── Supplied records ──

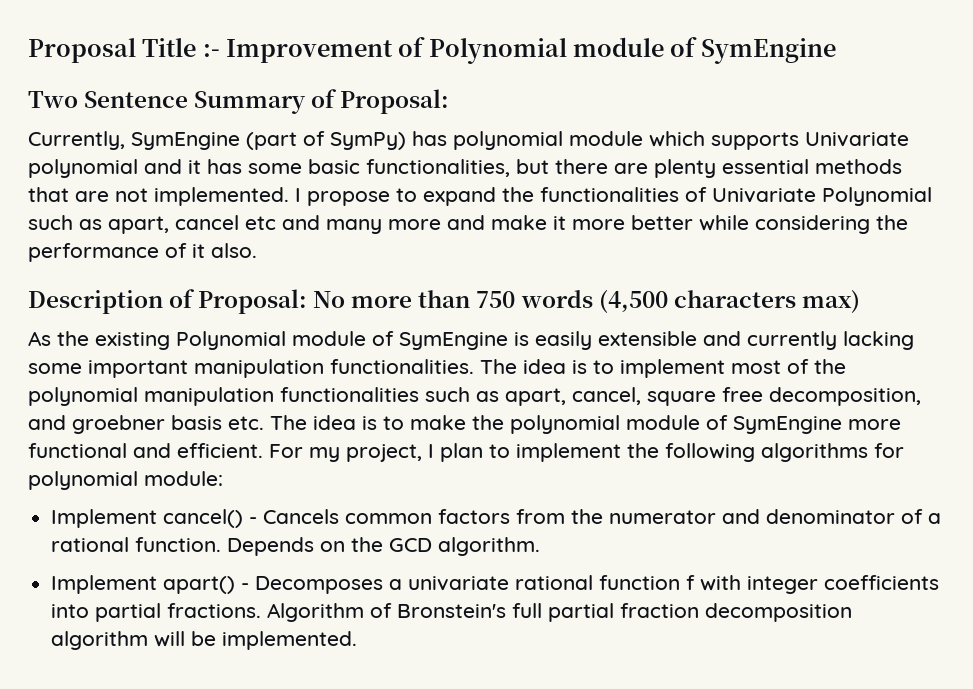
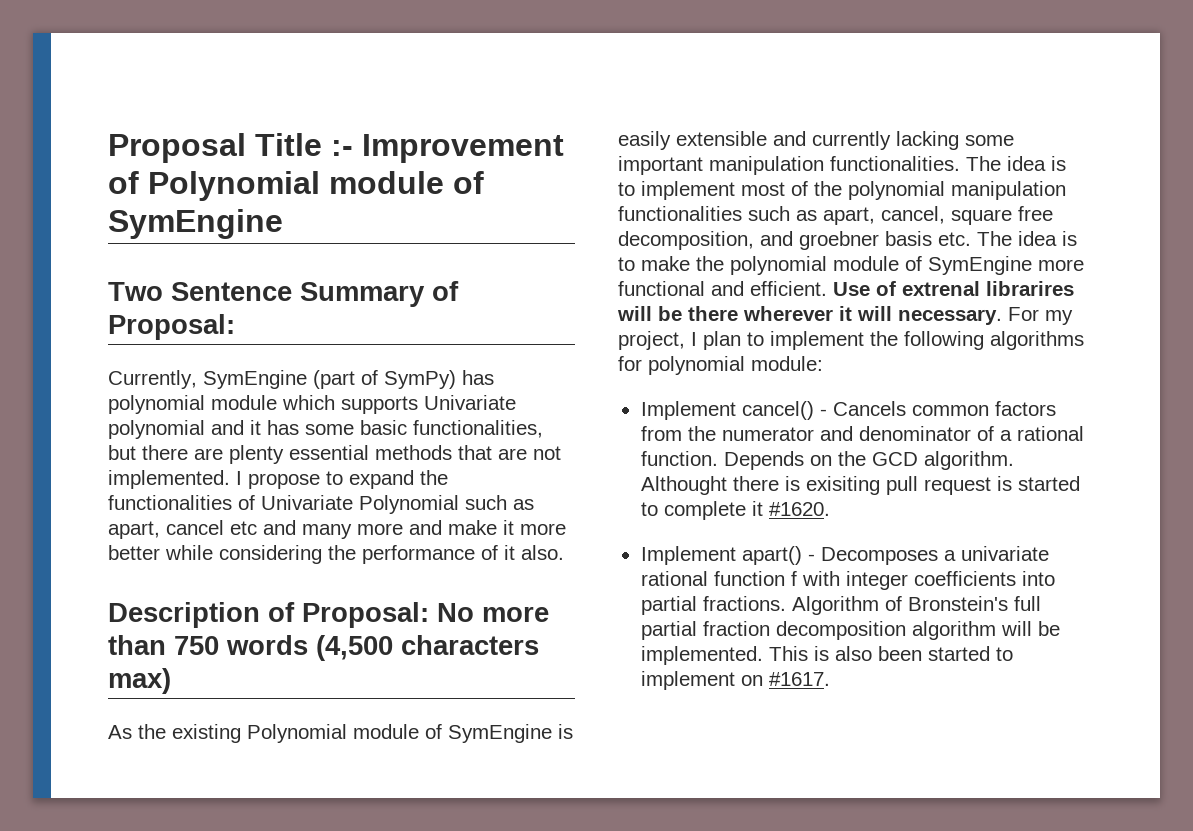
(263, 450) none -> [833,281,1074,296] [617,306,1002,325] Use of extrenal librarires will be there wherever it will necessary.
(541, 546) none -> [640,476,1080,495] [640,501,830,520] Althought there is exisiting pull request is started to complete it #1620.
(358, 640) none -> [768,646,1013,661] [640,671,830,690] This is also been started to implement on #1617.

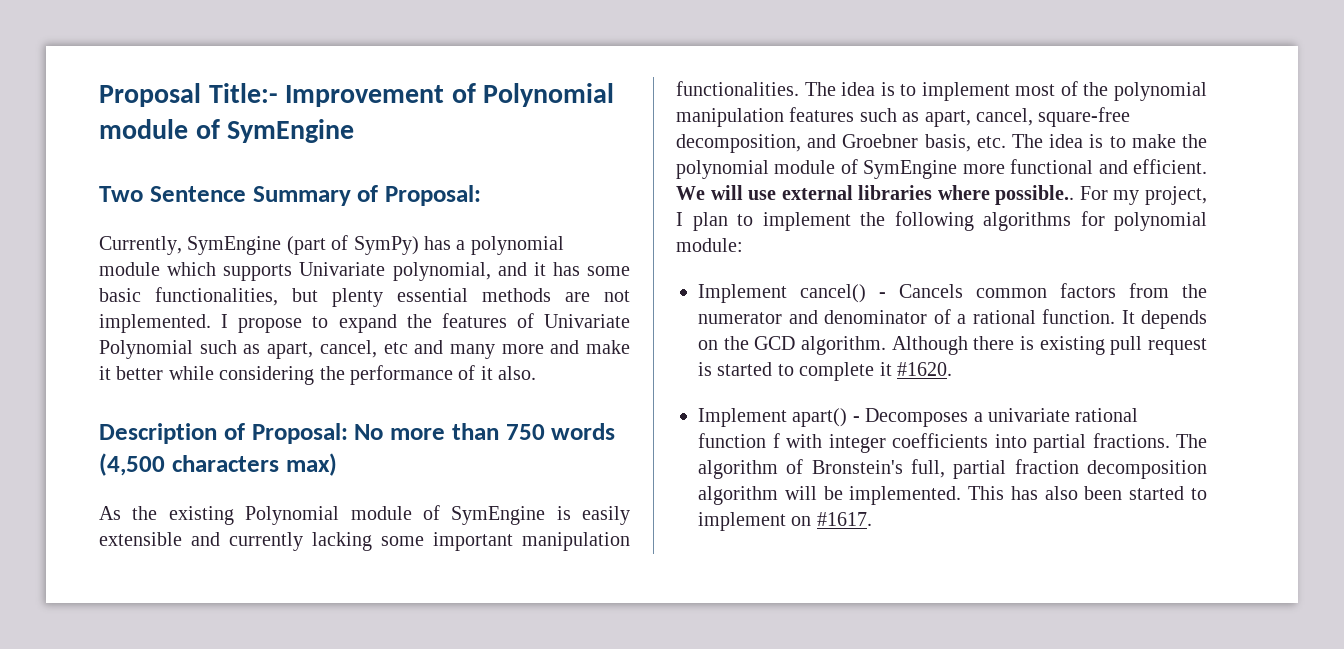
[255,133,353,156] Title :- -> [208,83,278,103] Title:-
(494, 377) none -> [456,240,466,250] a
[108,420,205,439] polynomial -> [392,262,491,281] polynomial,
[142,445,223,460] there are -> (318, 295) none
[458,445,492,460] that -> (551, 295) none
[108,495,232,510] functionalities -> [441,313,507,328] features
[166,520,224,535] cancel -> [319,340,377,358] cancel,
[520,523,566,535] more -> (111, 373) none
[618,206,1053,225] [618,231,932,250] functionalities such as apart, cancel, square free decomposition, and groebner basis -> [789,107,1131,127] [676,134,971,153] features such as apart, cancel, square-free decomposition, and Groebner basis,
[833,281,1074,296] [617,306,1002,325] Use of extrenal librarires will be there wherever it will necessary. -> [676,185,1075,205] We will use external libraries where possible..
[723,451,804,470] Depends -> [1121,310,1207,329] It depends
[640,476,727,495] Althought -> [891,336,968,355] Although
[805,476,880,495] exisiting -> [1039,336,1105,355] existing
[791,596,879,615] Algorithm -> [1176,434,1207,448] [698,460,778,479] The algorithm
[1013,596,1041,611] full -> [911,459,945,478] full,
[813,646,829,661] is -> [1010,486,1038,500] has

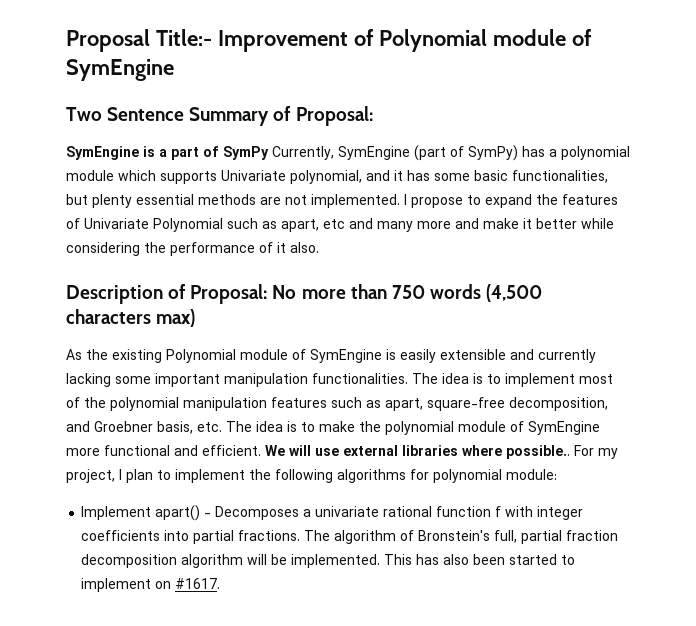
(481, 195) none -> [66,146,269,160] SymEngine is a part of SymPy
[319,340,377,358] cancel, -> (319, 225) none
[976,108,1033,126] cancel, -> (423, 404) none
[698,283,1207,303] [698,309,1207,329] [698,336,1207,355] [698,362,952,381] // Implement cancel() - Cancels common factors from the numerator and denominator of a rational function. It depends on the GCD algorithm. Although there is existing pull request is started to complete it #1620. -> (557, 474) none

───

What is required ▸
Print the data again word for word, pictures excluded.

Task response ▸
(263, 450) none -> [833,281,1074,296] [617,306,1002,325] Use of extrenal librarires will be there wherever it will necessary.
(541, 546) none -> [640,476,1080,495] [640,501,830,520] Althought there is exisiting pull request is started to complete it #1620.
(358, 640) none -> [768,646,1013,661] [640,671,830,690] This is also been started to implement on #1617.

[255,133,353,156] Title :- -> [208,83,278,103] Title:-
(494, 377) none -> [456,240,466,250] a
[108,420,205,439] polynomial -> [392,262,491,281] polynomial,
[142,445,223,460] there are -> (318, 295) none
[458,445,492,460] that -> (551, 295) none
[108,495,232,510] functionalities -> [441,313,507,328] features
[166,520,224,535] cancel -> [319,340,377,358] cancel,
[520,523,566,535] more -> (111, 373) none
[618,206,1053,225] [618,231,932,250] functionalities such as apart, cancel, square free decomposition, and groebner basis -> [789,107,1131,127] [676,134,971,153] features such as apart, cancel, square-free decomposition, and Groebner basis,
[833,281,1074,296] [617,306,1002,325] Use of extrenal librarires will be there wherever it will necessary. -> [676,185,1075,205] We will use external libraries where possible..
[723,451,804,470] Depends -> [1121,310,1207,329] It depends
[640,476,727,495] Althought -> [891,336,968,355] Although
[805,476,880,495] exisiting -> [1039,336,1105,355] existing
[791,596,879,615] Algorithm -> [1176,434,1207,448] [698,460,778,479] The algorithm
[1013,596,1041,611] full -> [911,459,945,478] full,
[813,646,829,661] is -> [1010,486,1038,500] has

(481, 195) none -> [66,146,269,160] SymEngine is a part of SymPy
[319,340,377,358] cancel, -> (319, 225) none
[976,108,1033,126] cancel, -> (423, 404) none
[698,283,1207,303] [698,309,1207,329] [698,336,1207,355] [698,362,952,381] // Implement cancel() - Cancels common factors from the numerator and denominator of a rational function. It depends on the GCD algorithm. Although there is existing pull request is started to complete it #1620. -> (557, 474) none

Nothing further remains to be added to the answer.